In any case, there’s a big difference between revealing the principles underlying interim talks, and the specific terms being discussed. If they were identical, Westlands and the government could have signed the deal in December 2013. A lot more was worked out after that--behind closed doors.
Peracchi says “Westlands is not immunized from cutbacks; the government may still impose environmental or drought restrictions as before.”
This is true, but misleading. Nothing prevents the government from cutting back Westlands’ water supply when the water isn’t there, because of drought or other restrictions. The question is what will happen when there is water, but government planners decide there are better uses for it than watering the almond or pistachio trees of Westlands farmers.
In that event, the planners have to stand down; under the deal’s terms, they can’t divert water from Westlands to some other, potentially more beneficial, use. That’s a hugely valuable benefit for Westlands and yes, an important “immunization.” And it’s almost never granted. For Westlands, it’s permanent, lasting from now to the end of recorded time.
Finally, while it’s true that the government’s guarantee of water for Westlands is reduced in the settlement from about 1.2 million acre-feet a year to about 895,000 acre-feet--a 25% cut--but most of the difference is mythical, “paper water” in the jargon of environmental experts. Because of drought, climate change, and competing water rights, Westlands’ own projections were that its guaranteed supply from the government would average only about 500,000 acre-feet a year in the future. Giving up the putative rights to some 300,000 acre-feet a year it wasn’t going to get anyway isn’t much of a sacrifice.

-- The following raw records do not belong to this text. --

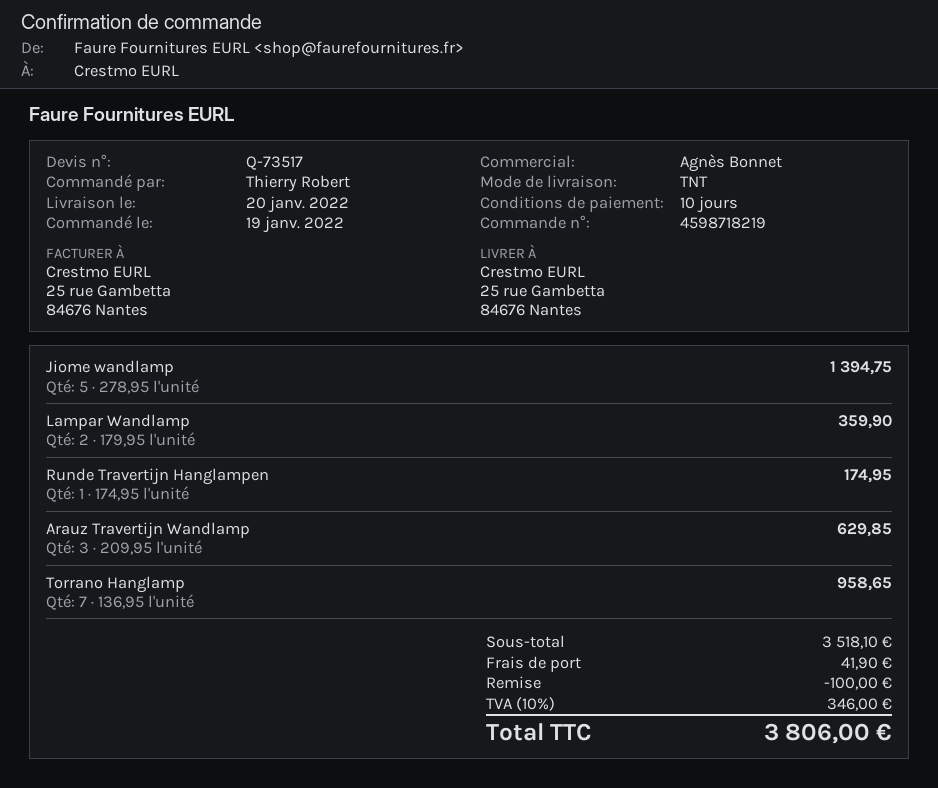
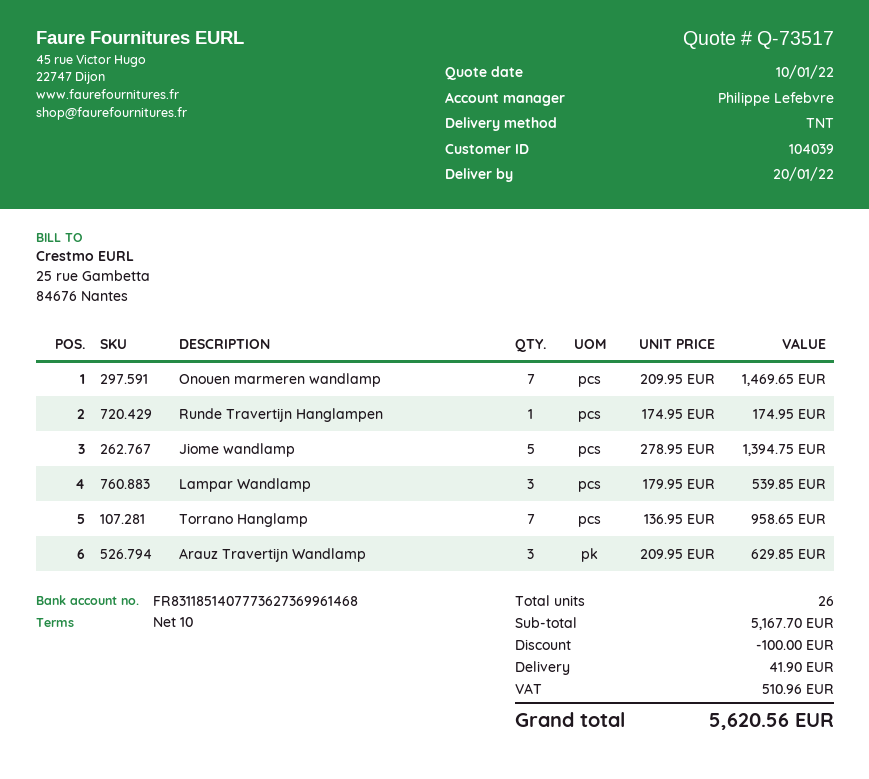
sales rep: Agnès Bonnet -> Philippe Lefebvre
Lampar Wandlamp: 2 x 179.95 = 359.90 -> 3 x 179.95 = 539.85
Onouen marmeren wandlamp: none -> 7 x 209.95 = 1469.65
subtotal: 3518.10 -> 5167.70
tax: 346.00 -> 510.96
total: 3806.00 -> 5620.56

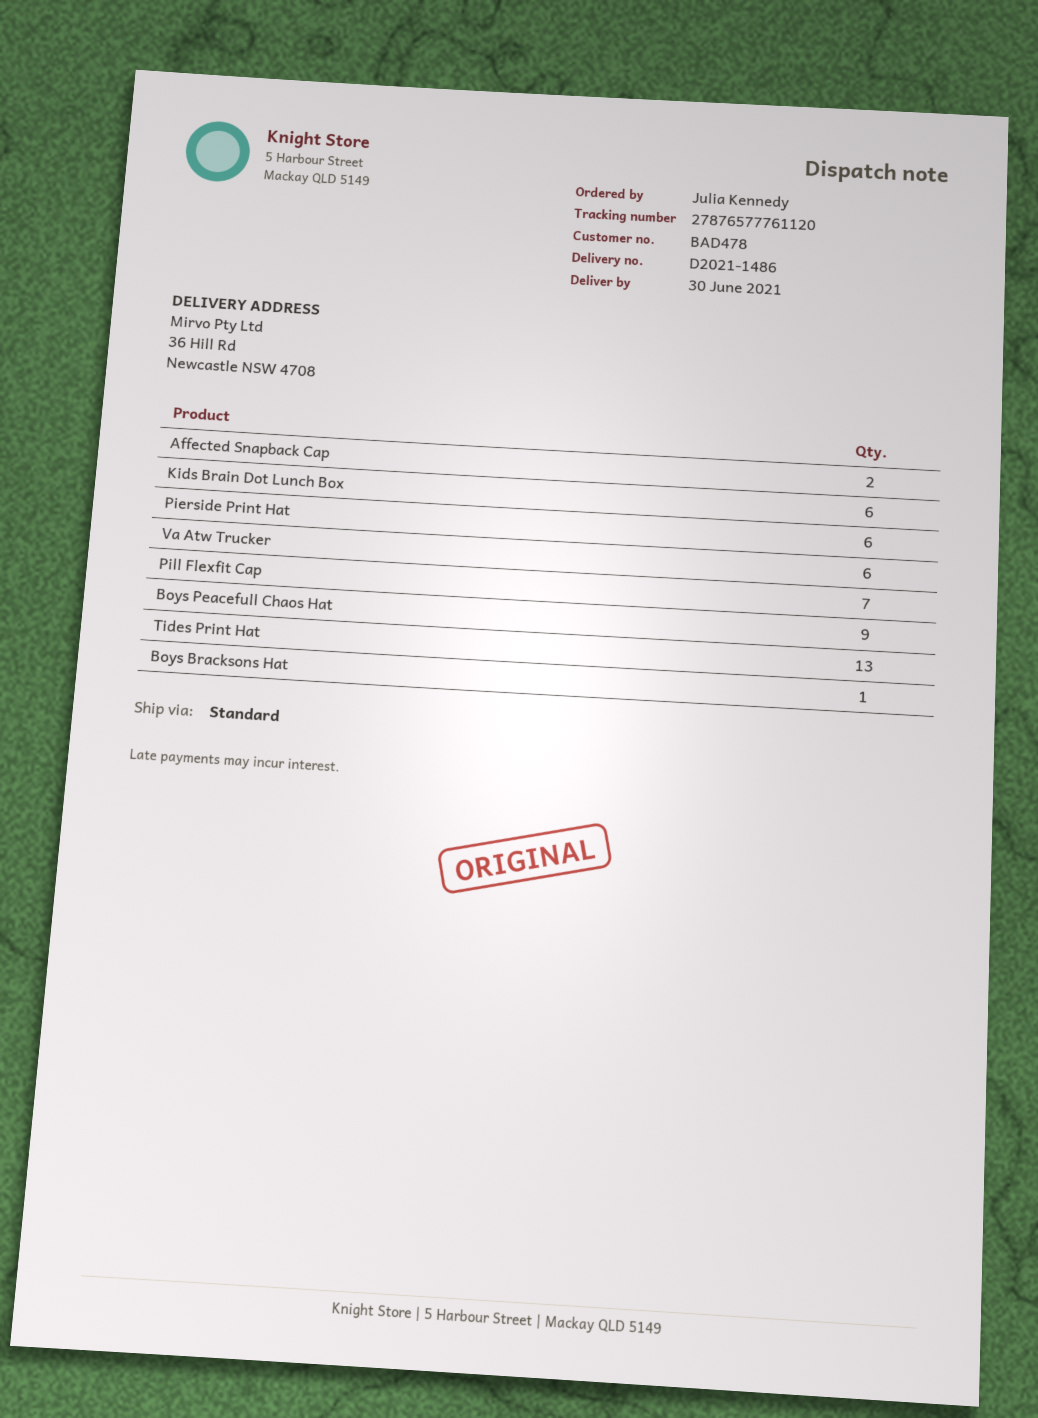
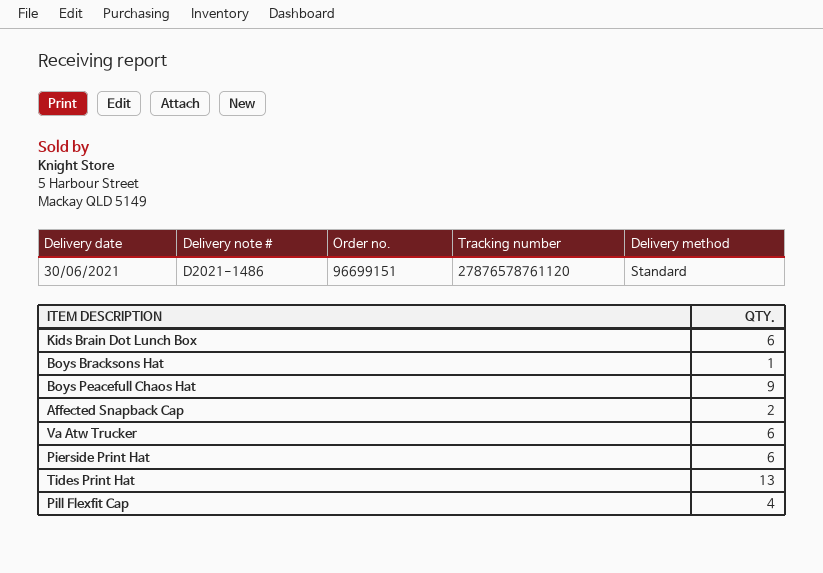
tracking number: 27876577761120 -> 27876578761120
Pill Flexfit Cap: 7 -> 4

Peracchi’s defense doesn’t change the bottom line of this deal for the public: it’s a boon for Westlands, at the expense of suitable planning for a future water supply in California that will be much different from the past. Protecting Westlands behind an insurmountable wall is the wrong deal, and the fact that public advocates were largely excluded from the negotiations doesn’t make it any better. What we said in our original analysis still applies: Congress should reject it.